§ Records shown:
..........

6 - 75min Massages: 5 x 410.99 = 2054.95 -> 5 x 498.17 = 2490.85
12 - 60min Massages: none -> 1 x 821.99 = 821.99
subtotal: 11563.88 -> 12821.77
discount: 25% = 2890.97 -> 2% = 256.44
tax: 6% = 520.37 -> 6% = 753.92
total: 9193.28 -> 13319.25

..........

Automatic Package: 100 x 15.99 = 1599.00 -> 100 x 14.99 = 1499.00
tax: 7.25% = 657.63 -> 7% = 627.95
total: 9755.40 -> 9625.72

..........

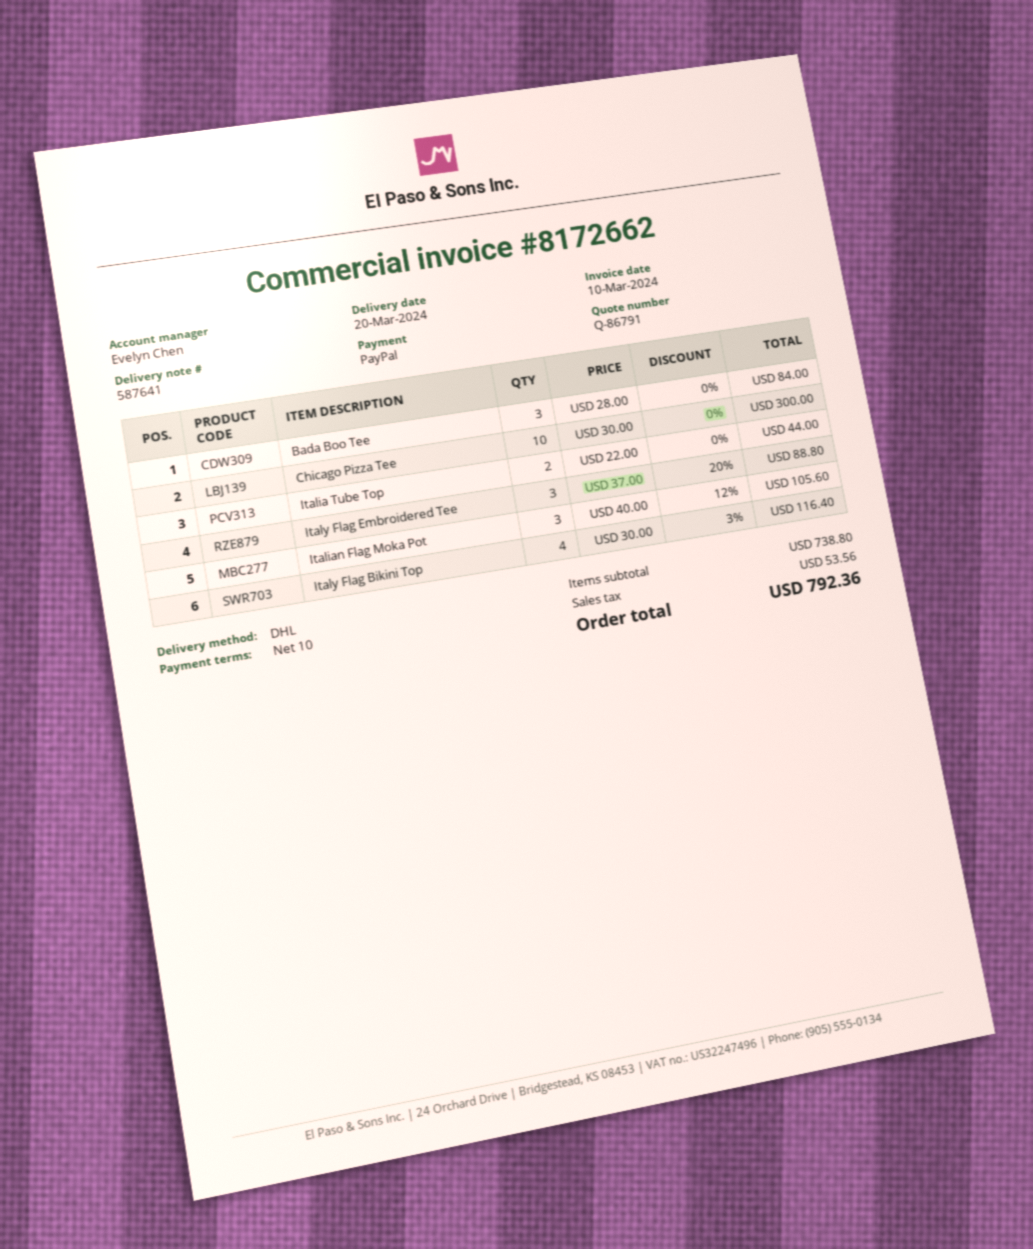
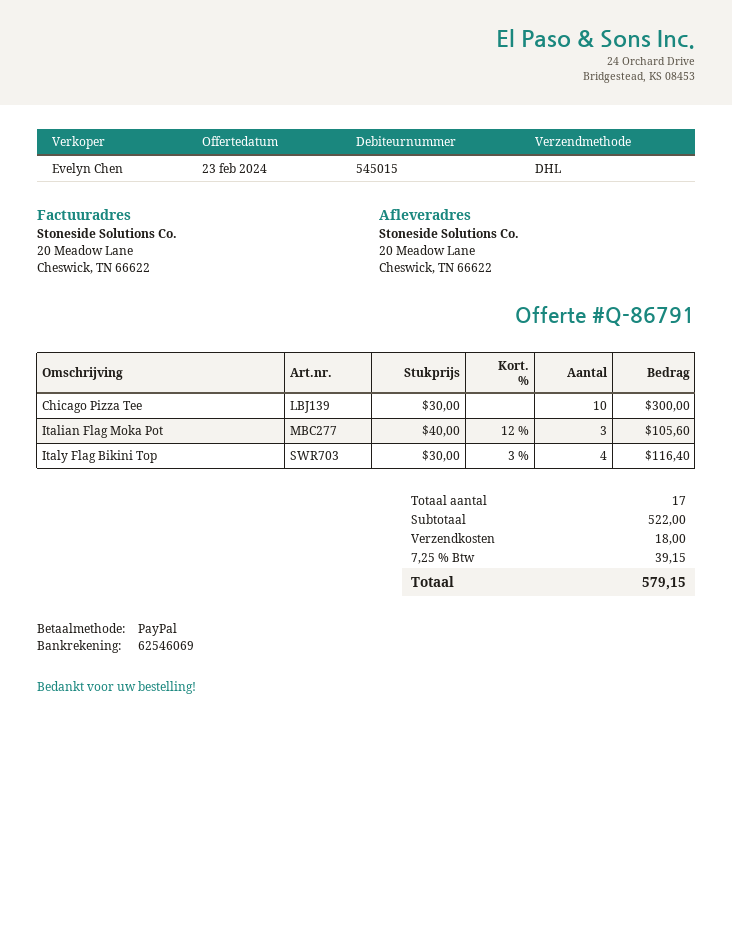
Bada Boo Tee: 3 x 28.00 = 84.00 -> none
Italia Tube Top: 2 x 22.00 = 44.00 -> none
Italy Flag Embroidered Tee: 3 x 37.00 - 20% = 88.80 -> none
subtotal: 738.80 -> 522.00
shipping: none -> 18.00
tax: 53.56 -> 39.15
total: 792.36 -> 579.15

..........

§ Work to complete:
Nothing but the lines above from the one containing "discount: 25% = 2890.97 -> 2% = 256.44" through the one containing "total: 9193.28 -> 13319.25" should appear in the answer, each repeated exactly.

§ Expected output:
discount: 25% = 2890.97 -> 2% = 256.44
tax: 6% = 520.37 -> 6% = 753.92
total: 9193.28 -> 13319.25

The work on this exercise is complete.